The insulation on the cable is for electrical, not thermal protection, so unless the air temperature is outside the operational range specified by the manufacturer in their documentation (highly unlikely), your cable won't require insulation at all.
Actually, providing thermal insulation for cabling can actually create problems instead of solving them. For example, for cable designed for 120/240v, there is a thermal rating (65°C and above) that indicates a maximum temperature the electrical insulation is rated for. Above those temps, the insulation can break down, potentially leading to shorts and fires. If you add thermal insulation, you actually increase the likelihood of creating problems.

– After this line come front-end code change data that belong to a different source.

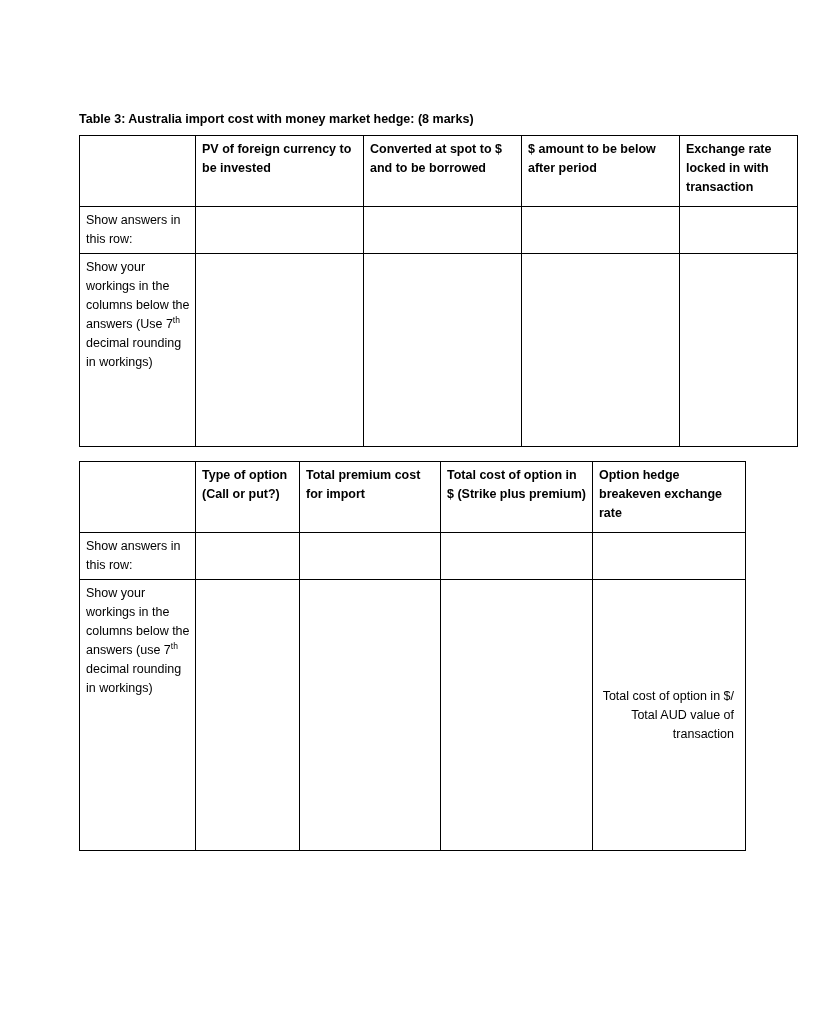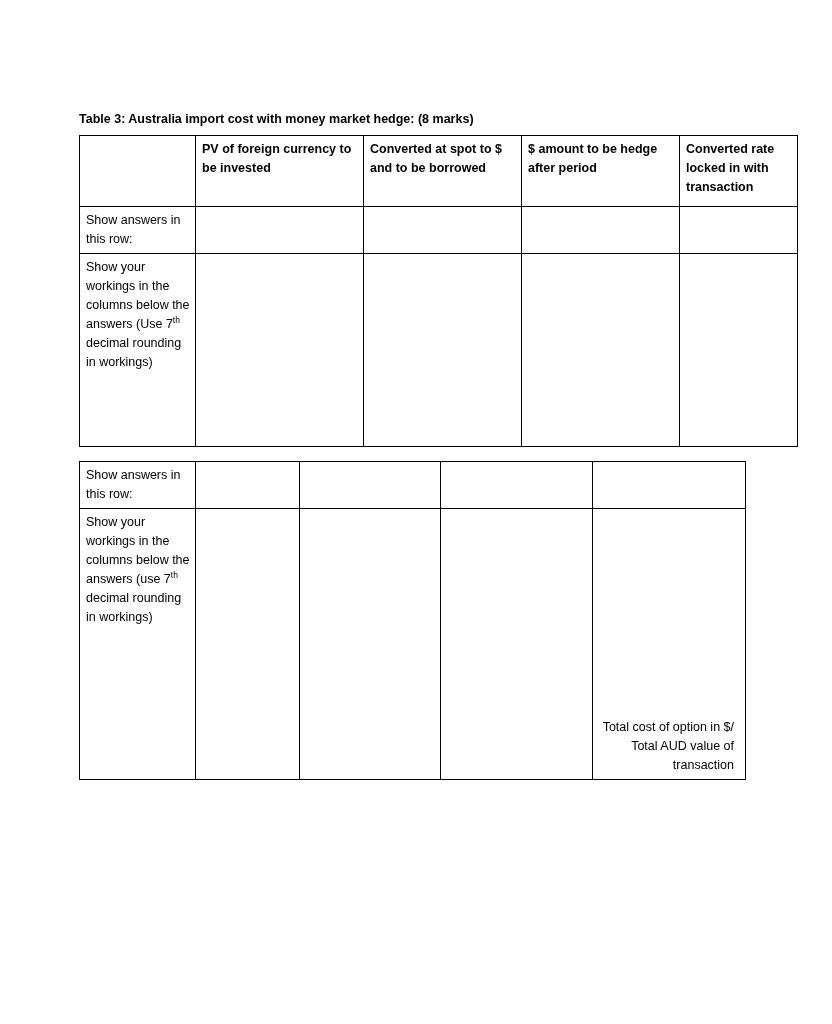--- a/index.html
+++ b/index.html
@@ -111,7 +111,7 @@
           <td class="hdr"></td>
           <td class="hdr">PV of foreign currency to be invested</td>
           <td class="hdr">Converted at spot to $ and to be borrowed</td>
-          <td class="hdr">$ amount to be hedge after period</td>
+          <td class="hdr">$ amount to be below after period</td>
           <td class="hdr">Converted rate locked in with transaction</td>
         </tr>
         <tr class="r-ans">

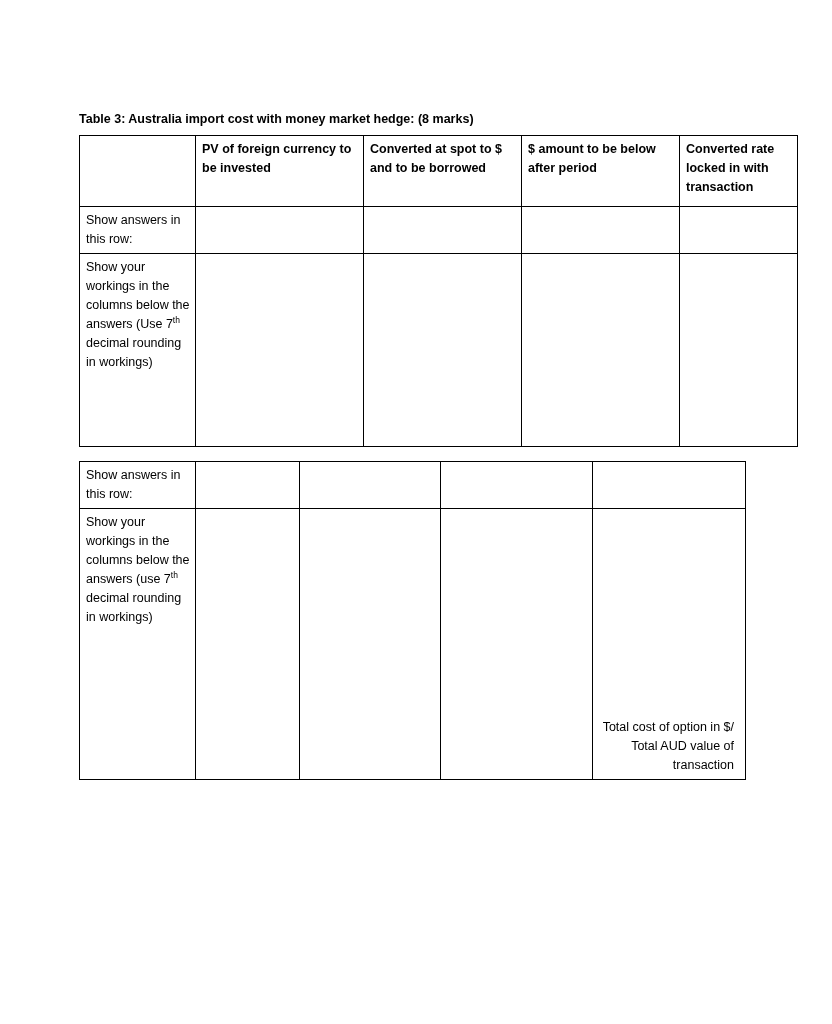--- a/index.html
+++ b/index.html
@@ -112,7 +112,7 @@
           <td class="hdr">PV of foreign currency to be invested</td>
           <td class="hdr">Converted at spot to $ and to be borrowed</td>
           <td class="hdr">$ amount to be below after period</td>
-          <td class="hdr">Converted rate locked in with transaction</td>
+          <td class="hdr">Exchange rate locked in with transaction</td>
         </tr>
         <tr class="r-ans">
           <td class="rowlabel">Show answers in this row:</td>

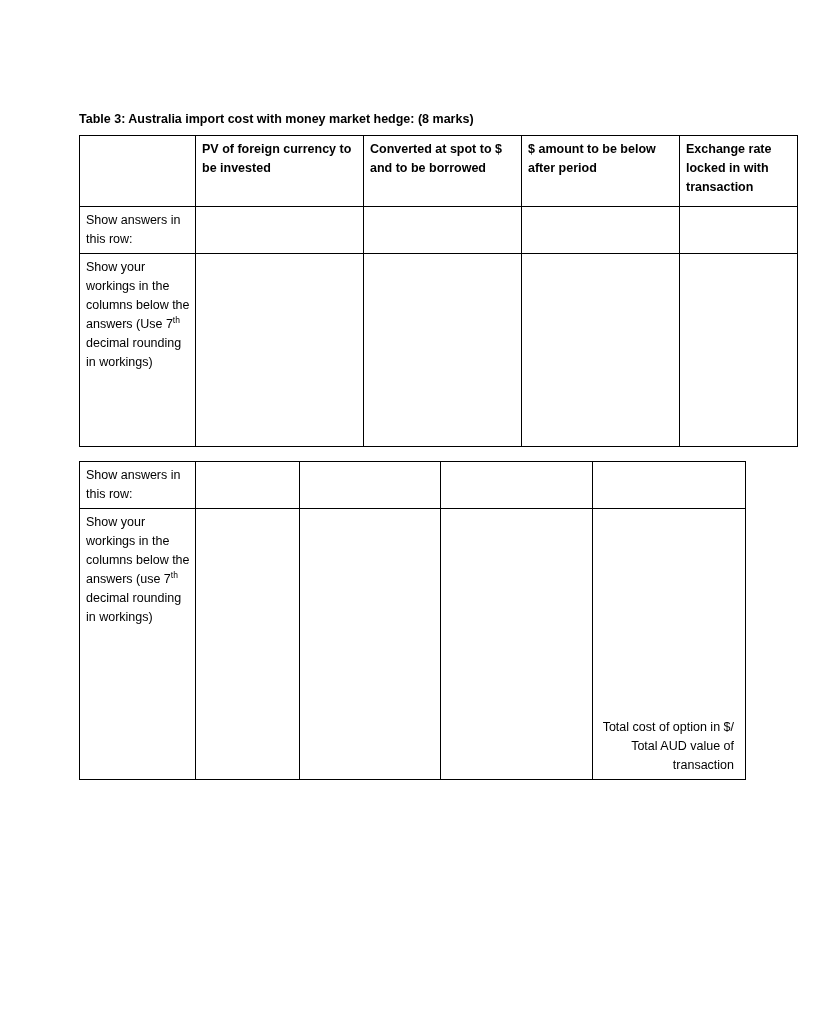--- a/index.html
+++ b/index.html
@@ -142,6 +142,13 @@
           <col class="c4">
       </colgroup>
       <tbody>
+        <tr class="r-head">
+          <td class="hdr"></td>
+          <td class="hdr">Type of option (Call or put?)</td>
+          <td class="hdr">Total premium cost for import</td>
+          <td class="hdr">Total cost of option in $ (Strike plus premium)</td>
+          <td class="hdr">Option hedge breakeven exchange rate</td>
+        </tr>
         <tr class="r-ans">
           <td class="rowlabel">Show answers in this row:</td>
           <td class="empty-cell"></td>

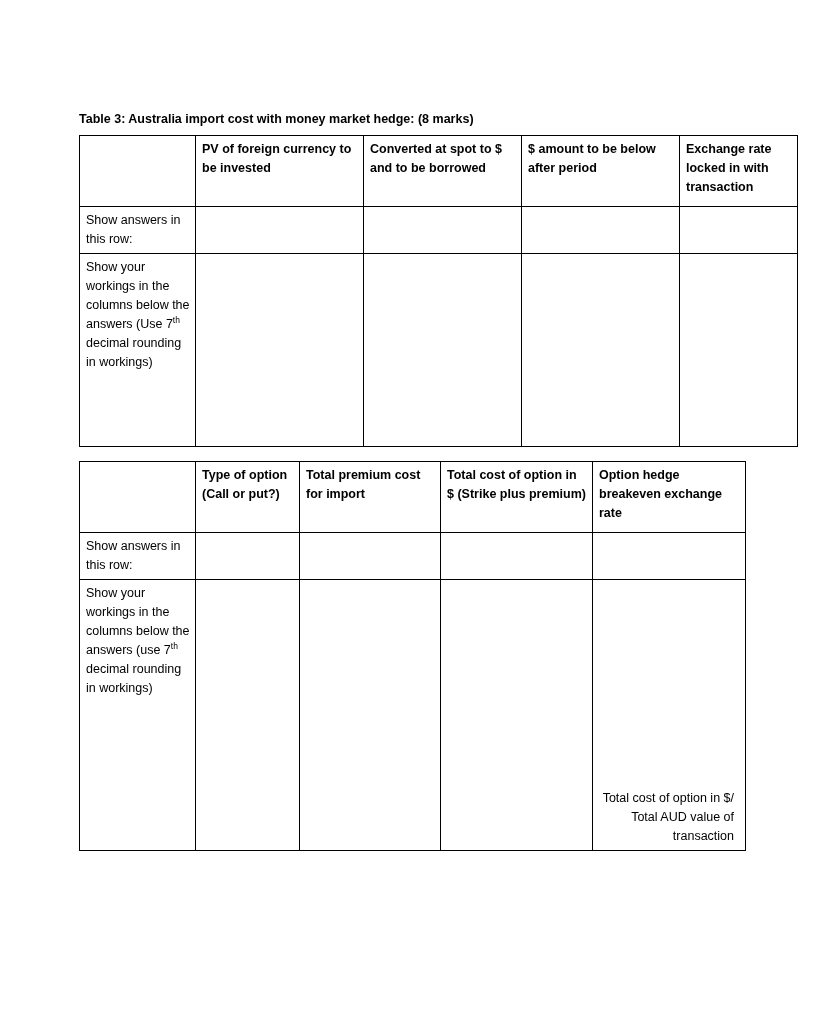--- a/index.html
+++ b/index.html
@@ -68,7 +68,7 @@
     height: 100%;
     display: flex;
     flex-direction: column;
-    justify-content: flex-end;
+    justify-content: center;
   }
   
   #table3 { top: 112px; }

You will not need to thermally insulate electrical cables against the cold. You are unlikely to get the cable cold enough to notably slow or stop the flow of electrons providing power to and data from your cameras.

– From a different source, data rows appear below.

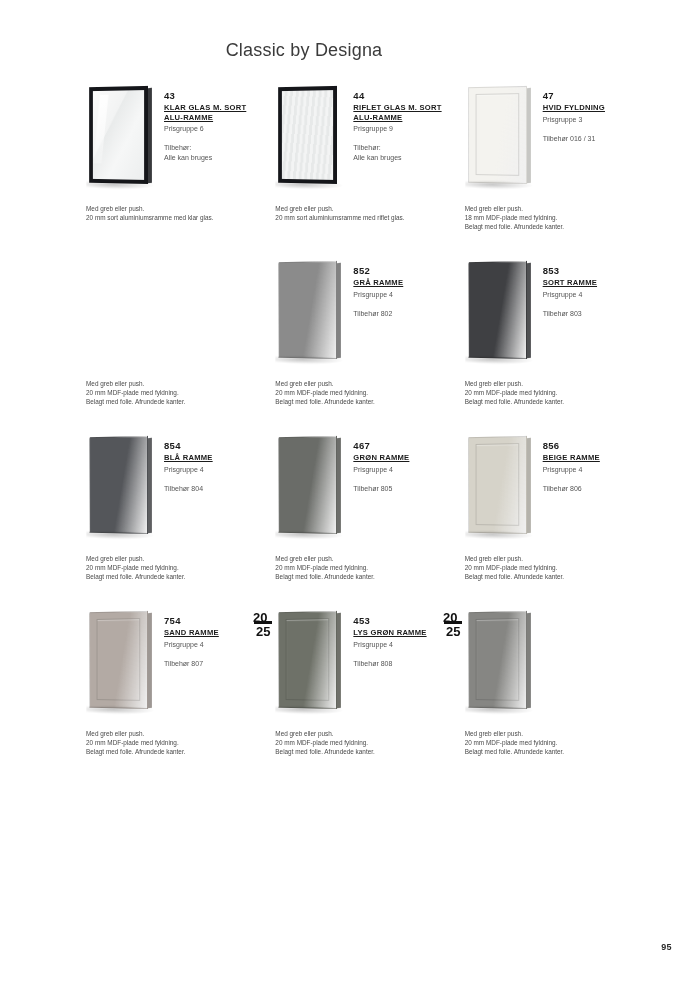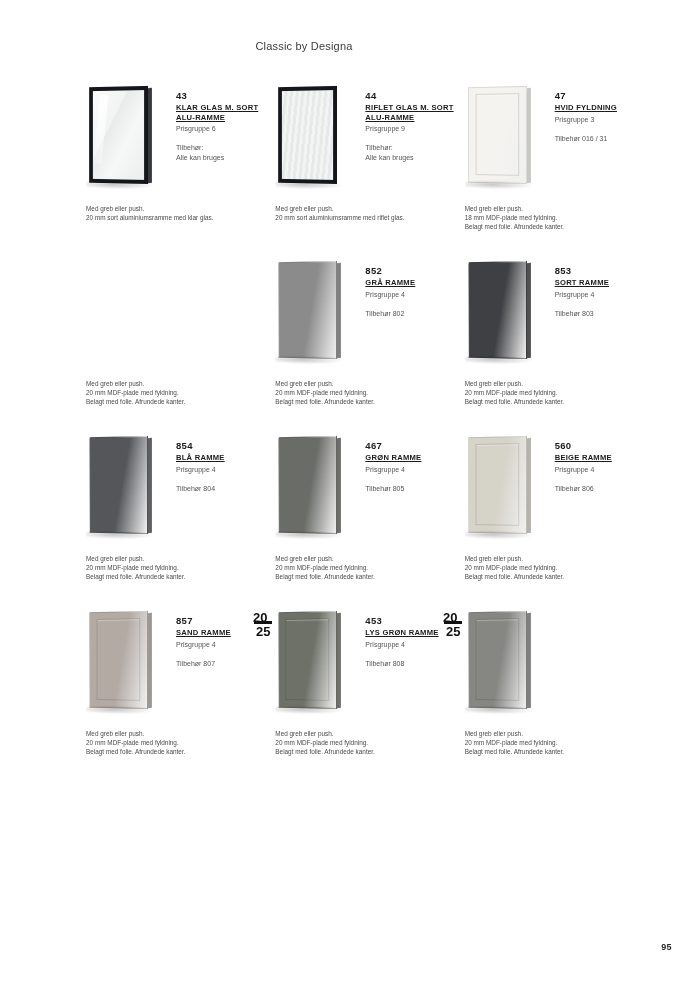--- a/index.html
+++ b/index.html
@@ -16,7 +16,7 @@
   .page-title{
     position:absolute;top:40px;left:0;width:608px;
     text-align:center;
-    font-size:11px;
+    font-size:18px;
     font-weight:400;
     letter-spacing:.2px;
     color:#3b3b3b;

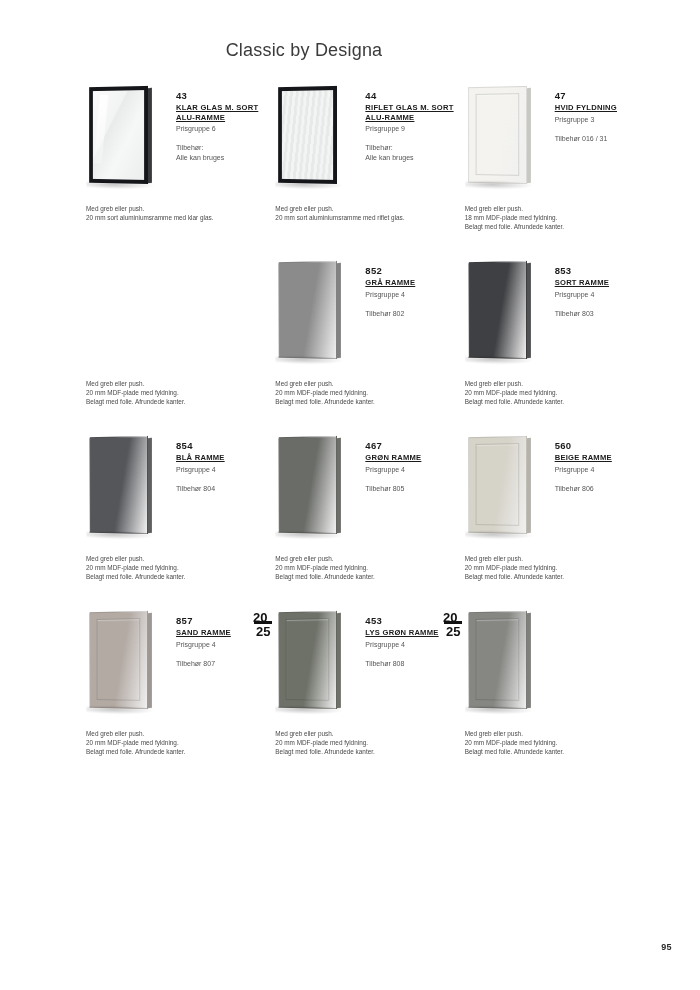--- a/index.html
+++ b/index.html
@@ -110,7 +110,6 @@
   .info{
     padding-top:8px;
     flex:1 1 auto;
-    margin-left:12px;
   }
   .pnum{
     font-size:9.5px;font-weight:700;letter-spacing:.3px;

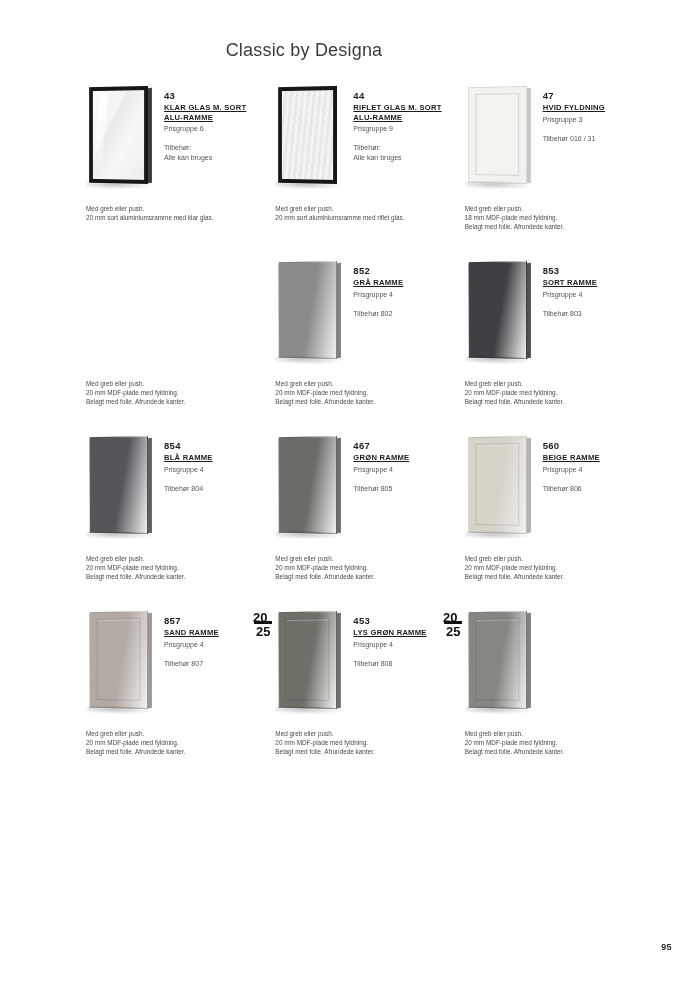--- a/index.html
+++ b/index.html
@@ -361,7 +361,7 @@
               </div>
             </div>
             <div class="info">
-              <div class="pnum">560</div>
+              <div class="pnum">856</div>
               <div class="pname">BEIGE RAMME</div>
               <div class="pprice">Prisgruppe 4</div>
               <div class="pacc">

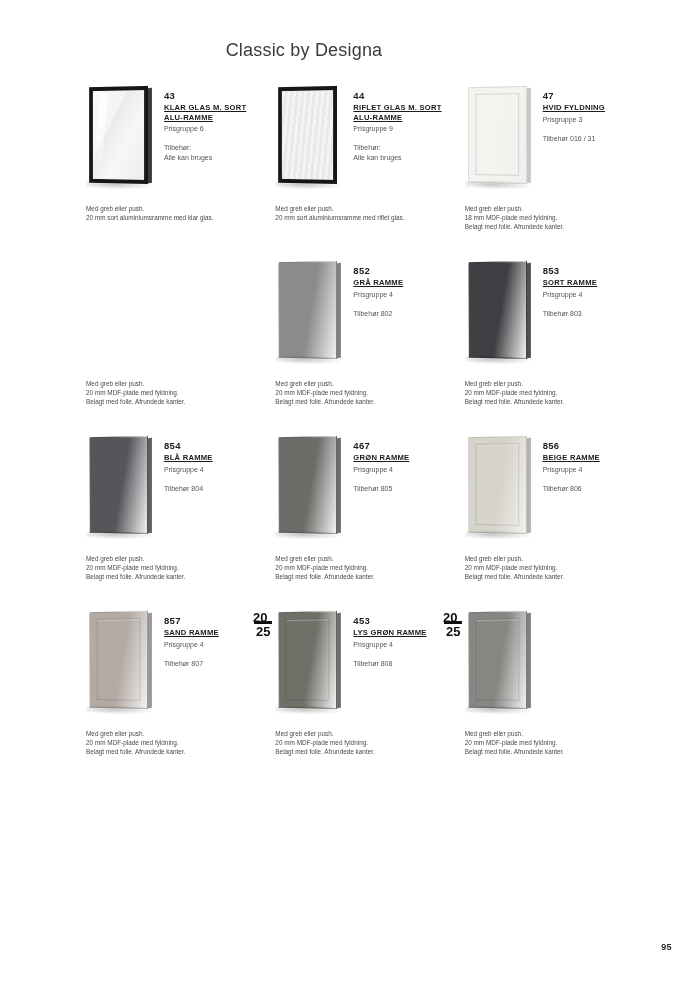--- a/index.html
+++ b/index.html
@@ -389,7 +389,7 @@
               </div>
             </div>
             <div class="info">
-              <div class="pnum">857</div>
+              <div class="pnum">754</div>
               <div class="pname">SAND RAMME</div>
               <div class="pprice">Prisgruppe 4</div>
               <div class="pacc">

It wouldn't hurt to put the cables inside the PVC conduit you're looking at to provide physical protection against the build up of ice on the cable. Ice will add weight and the ice build up can add so much weight that the cables break. Conduit would reduce/prevent build up on the cable itself (the conduit would take the brunt of the buildup), and with proper securing the weight would be transferred from the cable to the conduit to the brackets, then into the building, thus reducing/eliminating the strain on the cable.
If your cameras are not rated down to those temps, you could run into problems, so you might need to provide a way to keep the cameras themselves warm. Again, check the manufacturer's documentation for temperature range for the cameras.